Diagnostic imaging findings

The classic findings of adhesive capsulitis on MRI and MRA are typically observed in the rotator interval and axillary pouch. These findings include thickening (>3-4 mm) of the joint capsule, which may demonstrate high T2 signal and enhancement after contrast administration, reflecting the underlying synovitis and fibrosis.[103] Thickening of the coracohumeral ligament and obliteration of the fat triangle inferior to the coracoid process are also characteristic signs.[102]

Additionally,  a conventional or CT arthrogram will demonstrate a markedly reduced joint volume. The patient will often experience pain with the injection of a small amount of contrast, and the normal recesses (axillary and subscapularis) will fail to distend.

Therapeutic Arthrography

The arthrogram procedure itself can be therapeutic. The forceful injection of a larger volume of fluid (saline, anesthetic, and corticosteroid), known as hydrodilatation or hydroplasty, aims to distend and mechanically rupture the contracted, fibrotic capsule.[104] Hydrodilatation can lead to a significant improvement in pain and range of motion and is an established treatment option for refractory cases.

Technological Advances

Notably, artificial intelligence (AI) and deep learning are revolutionizing the field of shoulder arthrograms.[105] Deep learning reconstruction can reduce scan times by over 50% while preserving diagnostic quality, making the inclusion of additional valuable sequences, eg, ABER, more practical.[106] Moreover, AI-based diagnostic algorithms demonstrate performance comparable to that of human experts and can serve as powerful decision-support tools, augmenting radiologists' ability to deliver precise and timely diagnoses.[107][108] Enhancing healthcare team outcomes in the modern era thus depends on a systems-based approach that combines human expertise with protocol optimization and the intelligent application of technology.[109] Additionally, technological advancements have revolutionized shoulder imaging. The use of higher-field-strength (eg, 3T) magnets improves image resolution and diagnostic confidence.[110] 

Enhancing Healthcare Team Outcomes

Shoulder arthrography plays a crucial role in diagnosing traumatic shoulder instability, as its diagnostic accuracy directly impacts treatment planning and patient outcomes. Key factors influencing performance include radiologist expertise, protocol optimization with pathology-specific sequences such as the ABER view, and the integration of advanced imaging technologies, including high-field magnets and artificial intelligence.[111] Collaborative interpretation further enhances reliability, supporting the delivery of precise, patient-centered care.

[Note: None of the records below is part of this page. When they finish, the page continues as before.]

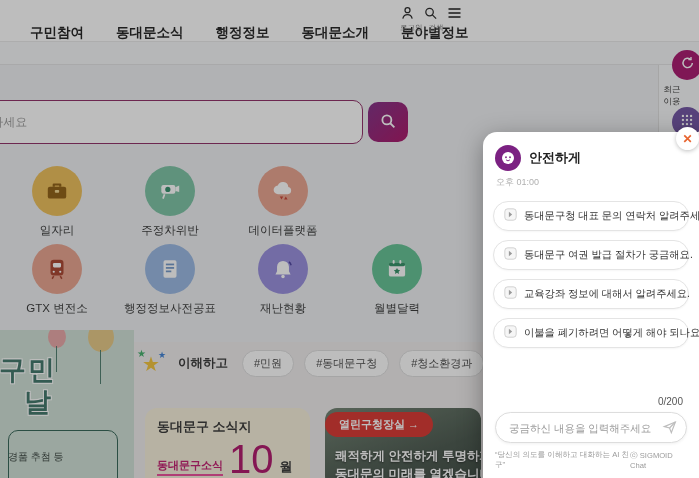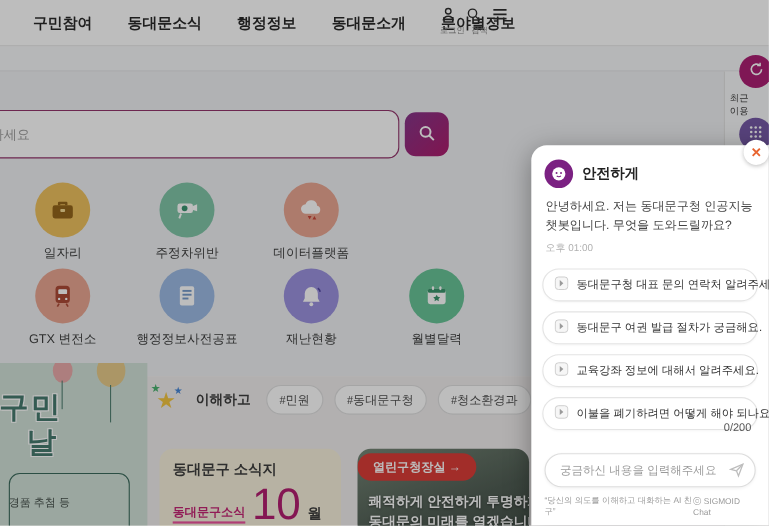"구민참여" .nav-items { align-items: center -> flex-end }
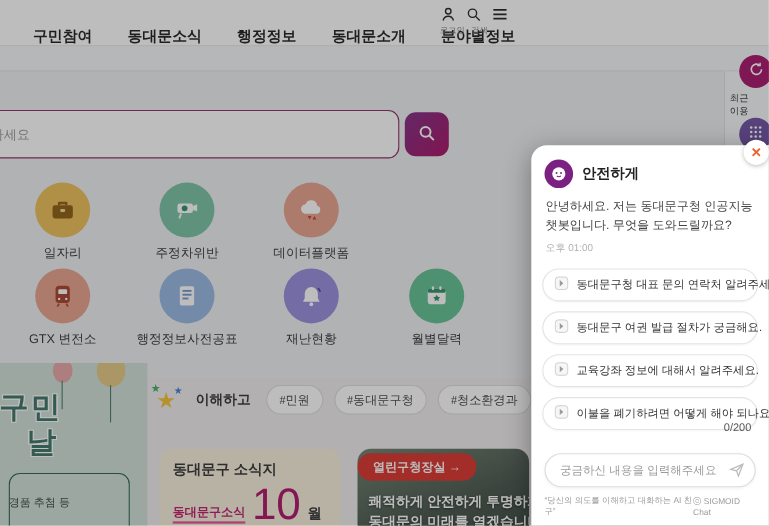"안녕하세요. 저는 동대문구청 인공지능 챗봇입니다." div.chat-greeting { html: <div>안녕하세요. 저는 동대문구청 인공지능 챗봇입니다. 무엇을 도와드릴까요?</div> -> none }
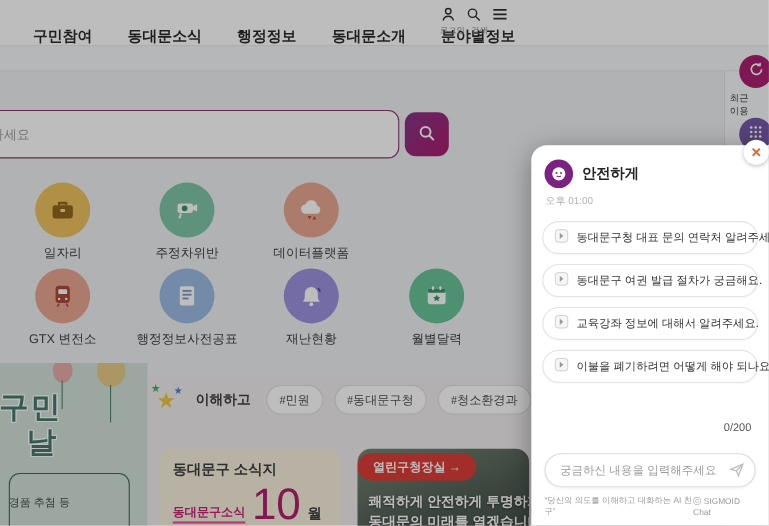"#민원" .tag { font-family: Liberation Serif, serif -> none }
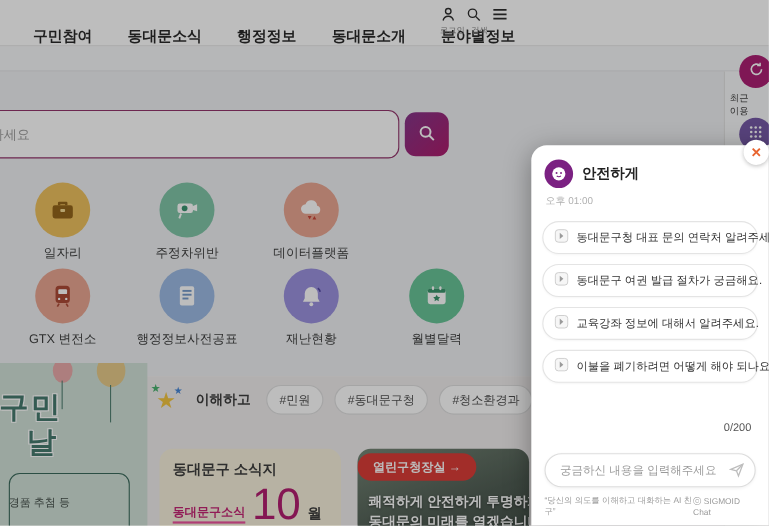"0/200" .char-count { margin-bottom: 17px -> 5px }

Physicians, general practitioners, and advanced practitioners carry the responsibility of identifying patients who will benefit most from MRA and ensuring that referrals provide a detailed clinical context. Radiologists contribute specialized interpretive skills, with fellowship training and consensus reading improving accuracy.[111] Nurses support patient preparation and monitoring during imaging, while pharmacists ensure safe use of intra-articular contrast. Optimal care depends on coordinated communication across disciplines, where results are shared clearly and decisions tailored to patient-specific pathology. By integrating advanced technology, evidence-based imaging protocols, and team-based strategies, healthcare professionals collectively improve safety, diagnostic confidence, and outcomes for patients with traumatic shoulder instability.